Marie-Claude
Il me semble que chaque fleur a sa propre vie. Une position, une posture. Je leur imagine toutes sortes d’histoires.
Il n’a pas plu de tout l’été à Percé, dans cet endroit de la Gaspésie qui ressemble à ces autres endroits où la terre s’achève, au bord de la mer. Ce matin-là, c’est le retour de la pluie. Une pluie dense et gelée qui cingle le visage. La saison estivale est terminée et peu à peu, Percé se vide. On nous raconte qu’en plein été, les rues sont noires de monde. Avec nous, en ce début octobre, elles sont vides, les commerces ferment un à un. Bientôt, ils ne seront plus que 110 âmes ici. En attendant, on sent la saison touristique qui s’effiloche. Il y a trop de magasins de souvenirs pour un village classique ; il n’est pas difficile d’imaginer les files d’attente un peu partout. Le mode automnal nous convient bien.

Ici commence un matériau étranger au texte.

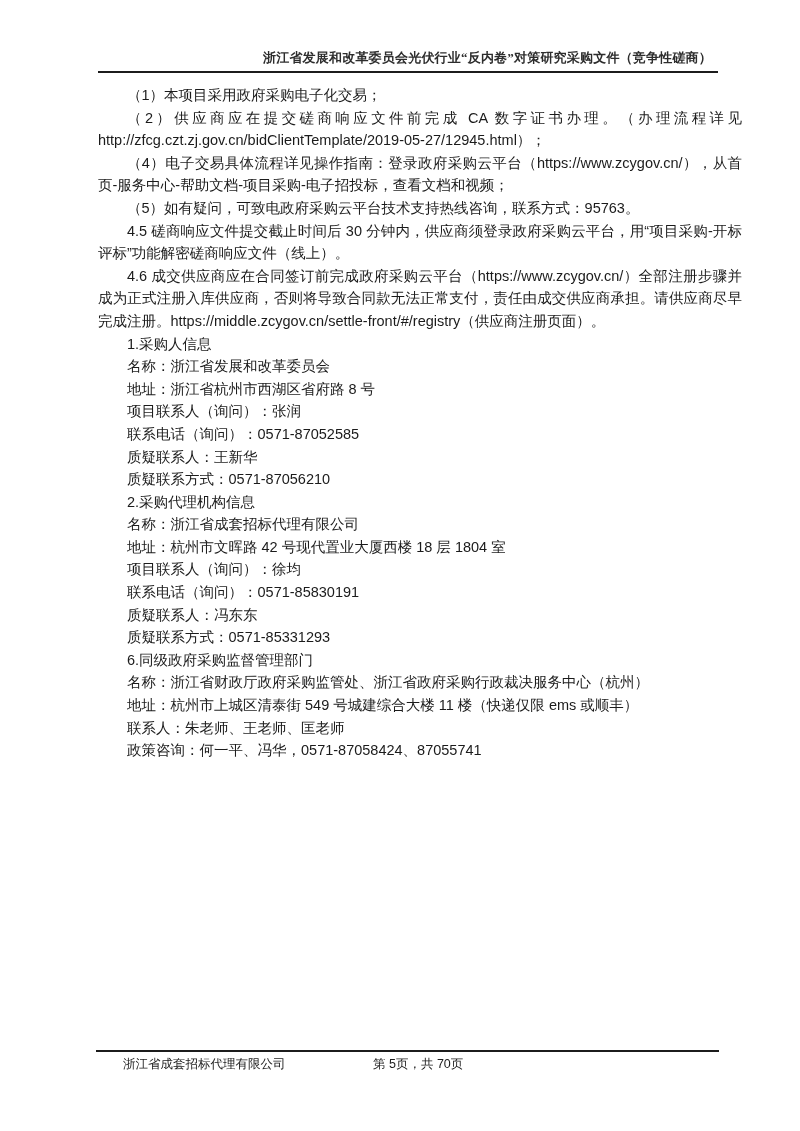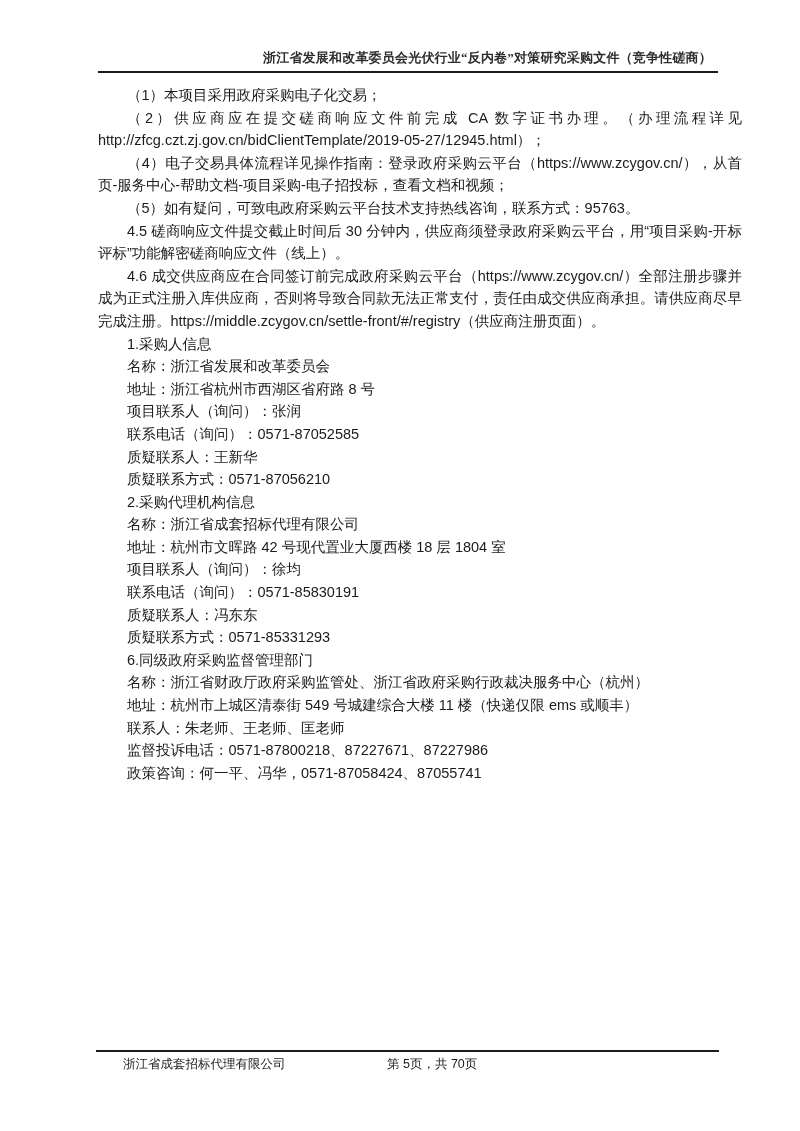--- a/index.html
+++ b/index.html
@@ -77,21 +77,21 @@
     margin-left: 25px;
   }
   .footer .agency {
     position: absolute;
     left: 0;
     top: 0;
     white-space: nowrap;
   }
   .footer .pagination {
     position: absolute;
-    left: 264px;
+    left: 250px;
     top: 0;
     white-space: nowrap;
   }
 </style>
 </head>
 <body>
 
 <div class="page">
 
   <div class="header-title">浙江省发展和改革委员会光伏行业“反内卷”对策研究采购文件（竞争性磋商）</div>
@@ -115,21 +115,20 @@
     <p>名称：浙江省成套招标代理有限公司</p>
     <p>地址：杭州市文晖路 42 号现代置业大厦西楼 18 层 1804 室</p>
     <p>项目联系人（询问）：徐均</p>
     <p>联系电话（询问）：0571-85830191</p>
     <p>质疑联系人：冯东东</p>
     <p>质疑联系方式：0571-85331293</p>
     <p>6.同级政府采购监督管理部门</p>
     <p>名称：浙江省财政厅政府采购监管处、浙江省政府采购行政裁决服务中心（杭州）</p>
     <p>地址：杭州市上城区清泰街 549 号城建综合大楼 11 楼（快递仅限 ems 或顺丰）</p>
     <p>联系人：朱老师、王老师、匡老师</p>
-    <p>监督投诉电话：0571-87800218、87227671、87227986</p>
     <p>政策咨询：何一平、冯华，0571-87058424、87055741</p>
   </div>
 
   <div class="footer-rule"></div>
   <div class="footer">
     <span class="agency">浙江省成套招标代理有限公司</span>
     <span class="pagination">第 5页，共 70页</span>
   </div>
 
 </div>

Après avoir marché jusqu’à la jetée pour admirer le rocher percé, nous choisissons d’entrer dans une boutique-galerie de créateurs qui s’appelle « Ateliers à travers ». Derrière le comptoir, un sourire nous attend. Nous sommes ruisselants de pluie ; le sourire nous dit : « Entrez, il ne pleut pas ici ! » Nous baguenaudons entre les créations des illustrateurices, photographes, couturières… Et puis, le sourire devient celui de quelqu’un.
Marie-Claude vit tout près de Percé. Chez elle, elle cultive toute sortes de fleurs qu’elle récolte puis qu’elle presse avant d’en faire des œuvres d’art. Ses créations de végétaux séchés sont ensuite scannées puis imprimées d’une façon si précise qu’il est difficile de distinguer les originaux des impressions. Je crois me souvenir qu’il s’agit d’une technique à l’encre giclée, mais j’ai un doute sur l’appellation.

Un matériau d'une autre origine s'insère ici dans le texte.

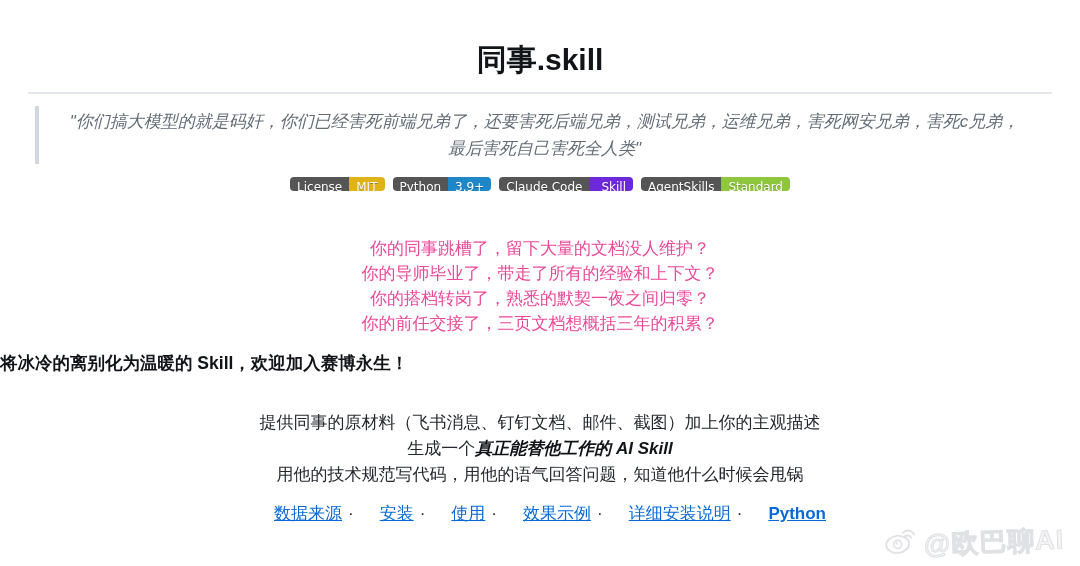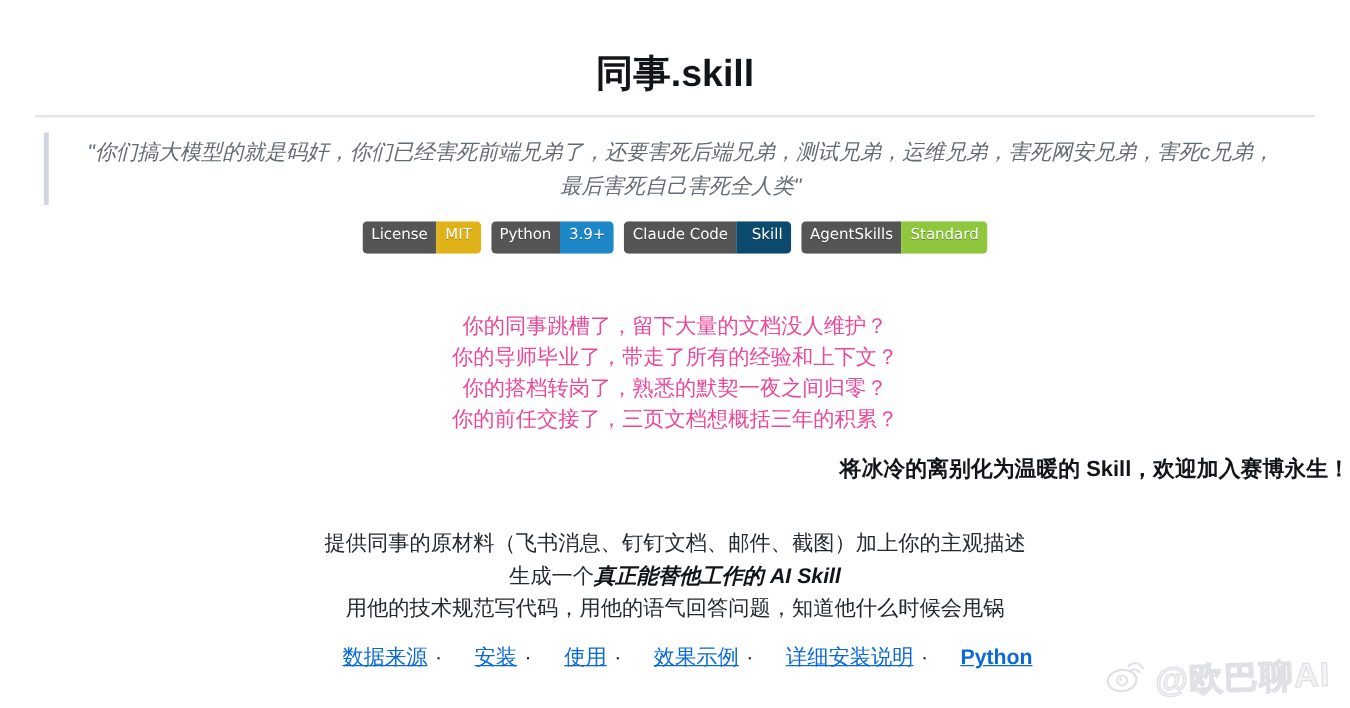--- a/index.html
+++ b/index.html
@@ -44,21 +44,21 @@
 
   .badges-row {
     margin-top: 13px;
     display: flex;
     justify-content: center;
     align-items: center;
     gap: 8px;
   }
   .badge {
     display: inline-flex;
-    height: 26px;
+    height: 14px;
     border-radius: 4px;
     overflow: hidden;
     font-family: "DejaVu Sans", "Liberation Sans", sans-serif;
     font-size: 12px;
     line-height: 21px;
     color: #ffffff;
     text-shadow: 0 1px 0 rgba(0,0,0,0.3);
     white-space: nowrap;
   }
   .badge-label { background: #555555; padding: 0 7px; }
@@ -68,21 +68,21 @@
     margin-top: 45px;
     text-align: center;
     font-size: 17px;
     line-height: 25px;
     color: #ec4899;
   }
   .intro-line { margin: 0; }
 
   .highlight-line {
     margin-top: 15px;
-    text-align: right;
+    text-align: left;
     font-size: 17.5px;
     line-height: 25px;
     font-weight: 700;
     color: #111418;
   }
 
   .desc-block {
     margin-top: 34px;
     text-align: center;
     font-size: 17px;
@@ -144,21 +144,21 @@
     <span class="badge">
       <span class="badge-label" style="background: rgb(85, 85, 85);">License</span>
       <span class="badge-value" style="background: rgb(223, 179, 23);">MIT</span>
     </span>
     <span class="badge">
       <span class="badge-label" style="background: rgb(85, 85, 85);">Python</span>
       <span class="badge-value" style="background: rgb(30, 135, 200);">3.9+</span>
     </span>
     <span class="badge">
       <span class="badge-label" style="background: rgb(85, 85, 85);">Claude Code</span>
-      <span class="badge-value" style="background: #0c4a6e; padding-left: 12px;">Skill</span>
+      <span class="badge-value" style="background: #6d28d9; padding-left: 12px;">Skill</span>
     </span>
     <span class="badge">
       <span class="badge-label" style="background: rgb(85, 85, 85);">AgentSkills</span>
       <span class="badge-value" style="background: rgb(142, 198, 61);">Standard</span>
     </span>
   </div>
 
   <div class="intro-block">
     <p class="intro-line">你的同事跳槽了，留下大量的文档没人维护？</p>
     <p class="intro-line">你的导师毕业了，带走了所有的经验和上下文？</p>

Les créations de Marie-Claude sont d’une poésie et d’une délicatesse qui m’emmènent loin. Derrière la simplicité qui s’en dégage, c’est toute une complexité créative qui se cache. Faire sécher des fleurs ne consiste pas à les placer entre deux pages de livres. Le carton est spécifique, son épaisseur aussi pour compenser celle de la fleur et éviter que les reliefs altèrent la physionomie réelle de la fleur. La durée du processus varie en fonction de la fleur ; l’enjeu est de parvenir à conserver toute la vivacité des couleurs et des textures. Marie-Claude me fait frissonner de passion : « Il me semble que chaque fleur a sa propre vie. Une position, une posture. Je leur imagine toutes sortes d’histoires. » Elle ajoute que ça la fascine puis précise finalement : « En fait, c’est surtout que ça m’émeut. »
Auparavant photographe, Marie-Claude a des yeux qui voient d’une certaine façon et je me dis que c’est bien là le propre des artistes. « J’ai plus d’idées que de temps pour les réaliser. Je viens de découvrir que les amérindiens nommaient les pleines lunes : lune des fleurs, lune des fraises, lune des chasseurs. Ça m’a donné plein d’idées. » Au mur, une lune de fleurs séchées s’affiche, sublime.
C’est son copain qui lui a fabriqué ses presses en bois. « Comme nous sommes plutôt du genre actif, les presses étaient auparavant sur le divan où nous ne nous posons jamais. Mais ça ne suffisait pas. Notre table est désormais pleine de presses ! » Alors qu’elle nous raconte ce moment, il y a quelques temps, où en faisant son ménage elle a observé un moment un insecte qu’elle n’avait encore jamais vu, nous palabrons sur notre petitesse d’humains. Sur la façon que nous avons de nous croire plus grands et plus forts, dans un monde sur lequel nous pouvons avoir tant d’impact, alors que tant nous échappe en réalité. Cet insecte ce matin-là lui a raconté ça et Marie-Claude qui a visionné Microcosmos, a pris conscience de cette vie qui nous entoure, à peine visible.